反復性中耳炎への鼓膜チューブ留置
このところ中耳炎のチューブ留置の問い合わせなども多いので
最近の例を参考までに提示します。
Mちゃんは昨年5月24日初診。
当時8か月。
昨年2月、5か月の時より中耳炎を反復するため
2,3の耳鼻科、小児科で治療。
とくに4月の保育園に行きだしてから悪化し
良くならないので当院を受診しました。
初診時は両側が混濁、充血、腫脹の中耳炎状態。
前の耳鼻科は鼓膜切開しない耳鼻科だったので、
抗生剤で消炎後、鼓膜切開、粘稠な浸出液。
その後切開孔閉鎖後すぐ滲出液貯留しましたが、
7月初めに保存的療法で治癒。
しかし、その後もしばしば風邪をひくと耳に水たまり、
何回かは急性中耳炎になりました。
その都度治療していましたが
だんだん治らなくなってきたので、12月に両則鼓膜切開。
しかし、切開孔閉鎖直後に貯留、急性中耳炎をおこしました。
結局、9月から鼓膜切開後を除いて
完全に水が抜けた状態にならなかったので
今年1月に、両側鼓室チューブを留置しました。
入れる前。
これが、チューブ留置直後の写真です。
もはや抗生剤では完全に感染をコントロールするのが難しく、
いわゆる「semi-hot ear」の状態で手術しています。
1歳4か月の元気な子なので、大暴れ。
多少時間かかりました。
術後、必ず記念写真撮ります。
お母さんは笑ってますが、赤ちゃん大泣きです。
翌日の状態です。
出血、浸出液ありますが、チューブはちゃんと入っています。
3日後にはほぼ落ち着き鼓膜もきれいになりました。
1週間後。
チューブはこのまま留置し月一回程度は確認。
抜去は1年後の予定ですが、寒い風邪の時期が過ぎて
4,5月頃抜く場合が多いです。
最近は、中耳炎なくなり月1回、確認のために受診しています。


いつぞや日耳鼻総会の混乱をレポートされた貴ブログをm3に引用させていただいた隣県の開業医です。

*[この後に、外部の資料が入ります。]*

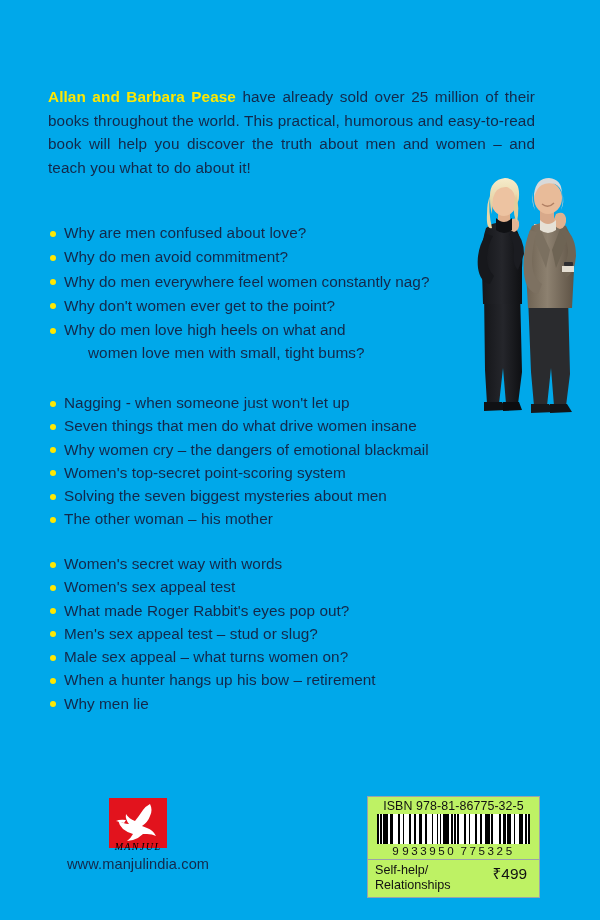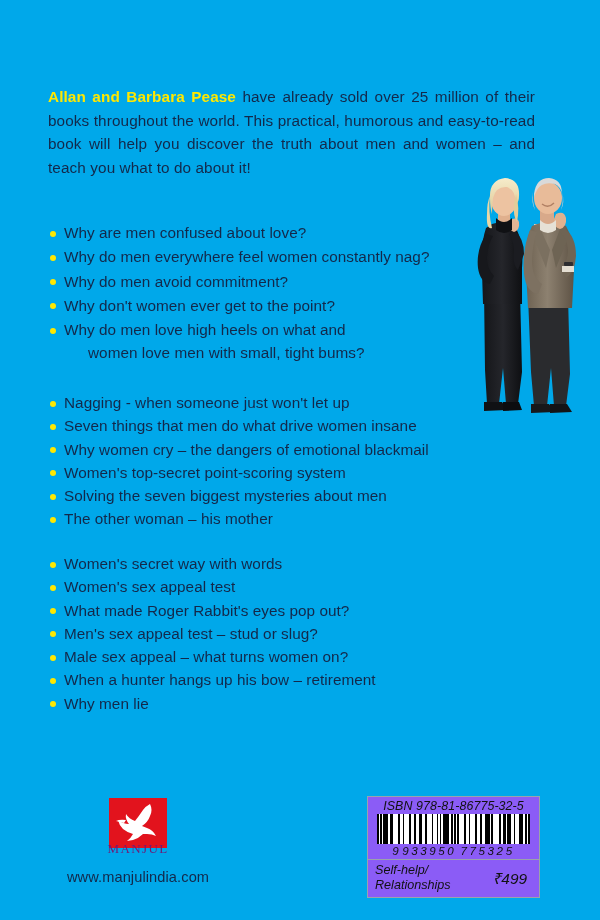--- a/index.html
+++ b/index.html
@@ -113,44 +113,44 @@
   }
   .logo-mark svg {
     position: absolute;
     left: 0; top: 0;
     width: 58px;
     height: 56px;
   }
   .logo-word {
     position: relative;
     margin-top: -13px;
-    font-size: 13px;
+    font-size: 10px;
     font-weight: normal;
-    color: #701a75;
+    color: #000000;
     letter-spacing: 1.4px;
     font-family: "Liberation Serif", serif;
+    font-style: italic;
   }
   .website {
-    margin-top: 12px;
+    margin-top: 4px;
     font-size: 14.6px;
     color: #13284a;
     letter-spacing: 0.1px;
   }
 
   
   .barcode-block {
     position: absolute;
     left: 367px;
     top: 796px;
     width: 173px;
-    background: #8b5cf6;
+    background: #bef264;
     border: 1px solid #9aa3ab;
     box-sizing: border-box;
     font-family: "Liberation Sans", sans-serif;
-    font-style: italic;
   }
   .isbn-text {
     text-align: center;
     font-size: 12.4px;
     color: #111111;
     padding: 2px 0 1px 0;
     letter-spacing: 0.1px;
   }
   .bars {
     height: 30px;
@@ -172,21 +172,20 @@
   .barcode-digits span { display: inline-block; }
   .digits-lead { margin-right: 3px; }
   .digits-left { letter-spacing: 2.6px; margin-right: 4px; }
   .digits-right { letter-spacing: 2.6px; text-align: center; }
   .barcode-divider {
     height: 1px;
     background: #9aa3ab;
   }
   .category-row {
     display: flex;
-    align-items: center;
     justify-content: space-between;
     padding: 3px 8px 4px 7px;
   }
   .category-text {
     font-size: 12.6px;
     line-height: 15px;
     color: #111111;
   }
   .price-text {
     font-size: 15.4px;
@@ -202,25 +201,25 @@
   <p class="intro"><span class="authors">Allan and Barbara Pease</span><span> have already sold over 25 million of their books throughout the world. This practical, humorous and easy-to-read book will help you discover the truth about men and women – and teach you what to do about it!</span></p>
 
 
   <div class="bullet-group" id="group-1">
     <div class="bullet-item">
       <span class="dot"></span>
       <span class="btext">Why are men confused about love?</span>
     </div>
     <div class="bullet-item">
       <span class="dot"></span>
+      <span class="btext">Why do men avoid commitment?</span>
+    </div>
+    <div class="bullet-item">
+      <span class="dot"></span>
       <span class="btext">Why do men everywhere feel women constantly nag?</span>
-    </div>
-    <div class="bullet-item">
-      <span class="dot"></span>
-      <span class="btext">Why do men avoid commitment?</span>
     </div>
     <div class="bullet-item">
       <span class="dot"></span>
       <span class="btext">Why don't women ever get to the point?</span>
     </div>
     <div class="bullet-item">
       <span class="dot"></span>
       <span class="btext">Why do men love high heels on what and</span>
       <span class="bline2">women love men with small, tight bums?</span>
     </div>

幼児へのチューブ留置、感銘しました。すごい改善度ですね。
私の上司は鼓膜切開をしないヒトだったので、ましてやチューブ留置など、と思っておりました。
先生のご技量としっかり押さえつける貴院スタッフに敬意を表します。
以前は難治性反復性の中耳炎も最近はオゼックスやオラペネムが登場して臨床的にはありがたく適当に使いながら児の成長を待っている老医ですが、小児科あたりが単なる副鼻腔炎にオゼックスをバンバン使っているのが危惧されます。耐性菌が出たらどうしようかと思っております。
コメントありがとうございます。
最初のうちは時間がかかったり、ウマいところに留置できなかったりでしたが
最近は慣れました。
また、そのうちできなくなると思いますが(笑)
この治療法のメリットは、全麻とちがって、連日鼓膜の状態を見ながら、
よし、今日入れましょう、といってできるところです。
ホントはもっときちんと記録し、まとめておきたいのですが、
日々の忙しさにかまけてやっておりません。
今回は、ブログに書こうと思って、術後の写真も何回かとりましたが、
普通は良くなっちゃえばいいので、あまり写真撮っていません。
何かの、ご参考になれば幸いです。